In the material below, find every line containing "McKINLEY" and copy that line.

________________________

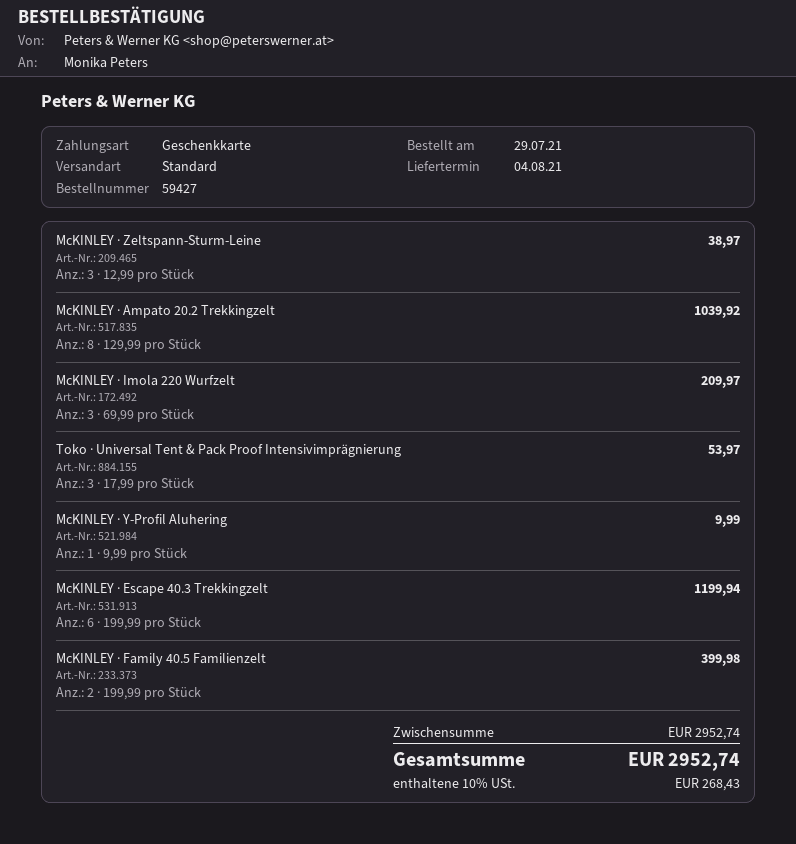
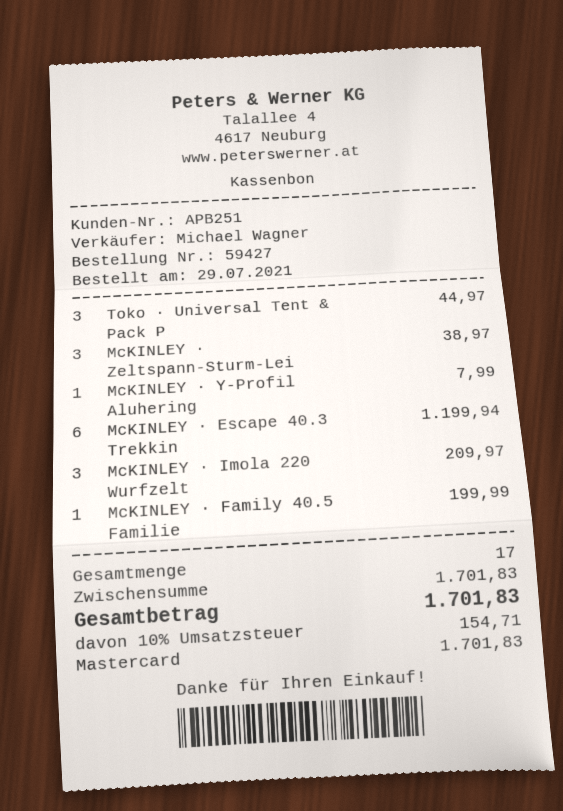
payment method: gift card -> Mastercard
McKINLEY · Ampato 20.2 Trekkingzelt: 8 for 1039.92 -> none
Toko · Universal Tent & Pack Proof Intensivimprägnierung: 3 for 53.97 -> 3 for 44.97
McKINLEY · Y-Profil Aluhering: 1 for 9.99 -> 1 for 7.99
McKINLEY · Family 40.5 Familienzelt: 2 for 399.98 -> 1 for 199.99
subtotal: 2952.74 -> 1701.83
tax: 10% = 268.43 -> 10% = 154.71
total: 2952.74 -> 1701.83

________________________

_Response area_.
McKINLEY · Ampato 20.2 Trekkingzelt: 8 for 1039.92 -> none
McKINLEY · Y-Profil Aluhering: 1 for 9.99 -> 1 for 7.99
McKINLEY · Family 40.5 Familienzelt: 2 for 399.98 -> 1 for 199.99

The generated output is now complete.